After the first model proved the archive process, James made the right call: keep downloading high-value masters and test later. That moved Milo-Ark from a single clean artifact to a real seed archive.

Current state:

master snapshots archived: 10
checksum entries: 262
Milo-Ark root size: 585G
NAS share used: 662Gi / 10Ti
runtime proofs passed: 0
runtime proofs attempted: Qwen3.6-27B BF16 on M5 Max
runtime proof result: failed twice with Metal GPU timeout

The archived master set now covers general chat, coding, vision-language, embeddings, reranking, speech-to-text, and one slower high-quality fallback:

This is still not the finish line. The archive is broader now, but the core standard has not changed: a model is not fully archived until it can be served from local files and pass a smoke test. The current honest label is master snapshots archived and checksummed, not operationally proven.

The First Bug Was Useful

The download itself completed. The first checksum pass failed.

That sounds worse than it was. The failure was not on a model shard. It was on a Hugging Face local cache lock file under .cache/. That file is not part of the model archive and should not have been included in the checksum set. The script was patched to exclude cache metadata and checksum only the real archived files. The next pass completed cleanly: 40 real files, 40 checksum entries.

This is why the process matters. A casual "looks downloaded" check would have missed the distinction. A stricter process forced the question: what exactly are we archiving?
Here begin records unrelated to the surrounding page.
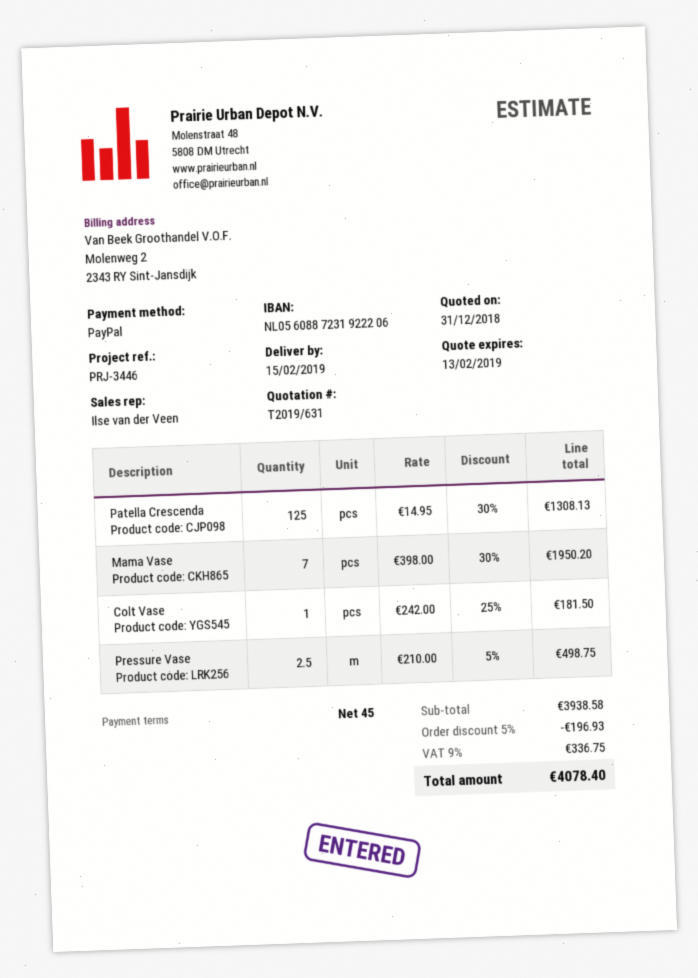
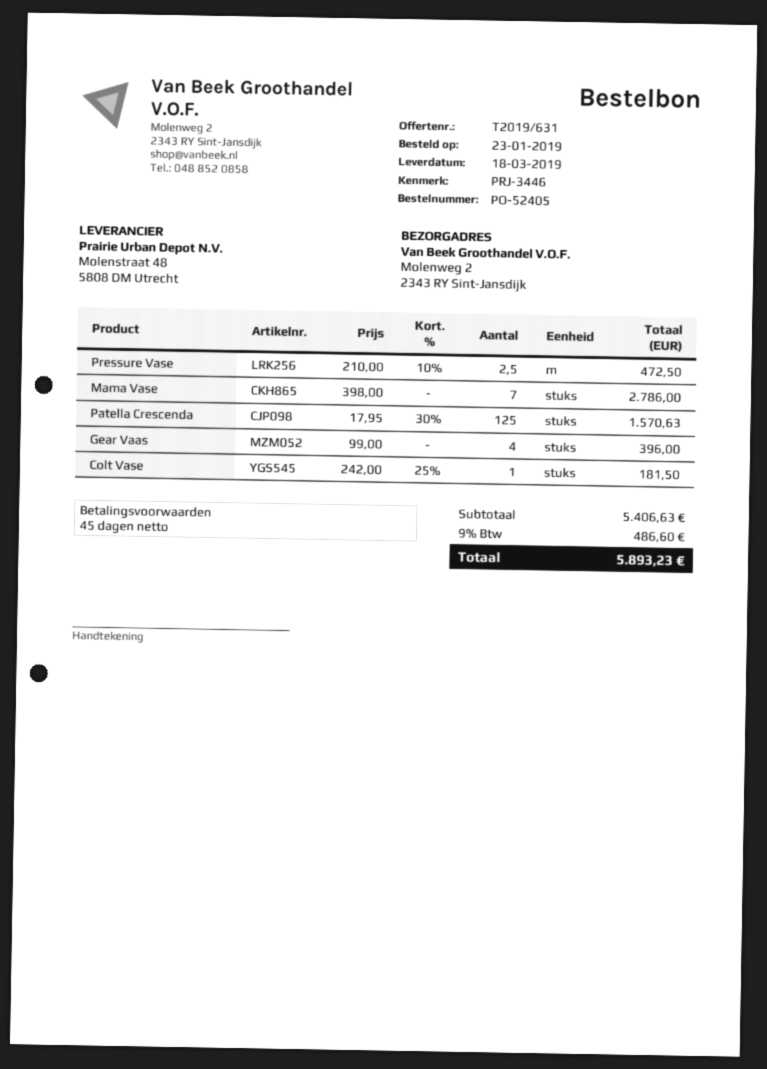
delivery date: 2019-02-15 -> 2019-03-18
Patella Crescenda: 125 x 14.95 - 30% = 1308.13 -> 125 x 17.95 - 30% = 1570.63
Mama Vase: 7 x 398.00 - 30% = 1950.20 -> 7 x 398.00 = 2786.00
Pressure Vase: 2.5 x 210.00 - 5% = 498.75 -> 2.5 x 210.00 - 10% = 472.50
Gear Vaas: none -> 4 x 99.00 = 396.00
subtotal: 3938.58 -> 5406.63
discount: 5% = 196.93 -> none
tax: 9% = 336.75 -> 9% = 486.60
total: 4078.40 -> 5893.23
The Directory Is Less Important Than The Contract

The structure is ordinary:

models/<org>/<model>/<revision>/
  original/
  gguf/
  mlx/
  runtime/
  launch/
  evals/
  provenance/
  manifest.yaml
  SHA256SUMS

The contract is the point. original/ contains the exact upstream snapshot. manifest.yaml says where it came from and what state it is in. SHA256SUMS proves what is on disk. runtime/, launch/, and evals/ are there because a model that cannot be served is not operational continuity. It is an artifact.

What Comes Next

The next step is to turn one master snapshot into a complete operational archive:

  1. choose the first proof target: probably Qwen 27B or Qwen 35B
  2. add GGUF variants: Q4_K_M and Q5_K_M first
  3. add MLX variants for Apple Silicon continuity
  4. serve from local archive files or from a staged copy with provenance preserved
  5. capture the exact runtime version and launch command
  6. run a smoke test and record the result

The failed Qwen 27B proof was useful. Serving the BF16 master with mlx_lm on the M5 Max failed from the NAS and again from a local SSD staging copy, both with Metal GPU timeout. The next attempt should either happen during an M5 maintenance window with the live sidecar stopped, or use an MLX quant first. Repeating the same BF16 command while the sidecar is active would just be superstition with logs.

The runtime archive matters too. If the model survives but the serving stack depends on a vanished wheel, container, or source revision, the archive is still brittle.

Not A Bunker

Milo-Ark is not about hiding from the world or pretending cloud models are useless. Cloud models are useful. Provider APIs are useful. Hugging Face is useful. The mistake is treating usefulness as permanence.

Local-first infrastructure is not nostalgia. It is a way to keep optionality. If remote access works, use it. If it changes, the local stack should degrade gracefully instead of collapsing.

Ten master snapshots are now in the ark. Not finished. But real.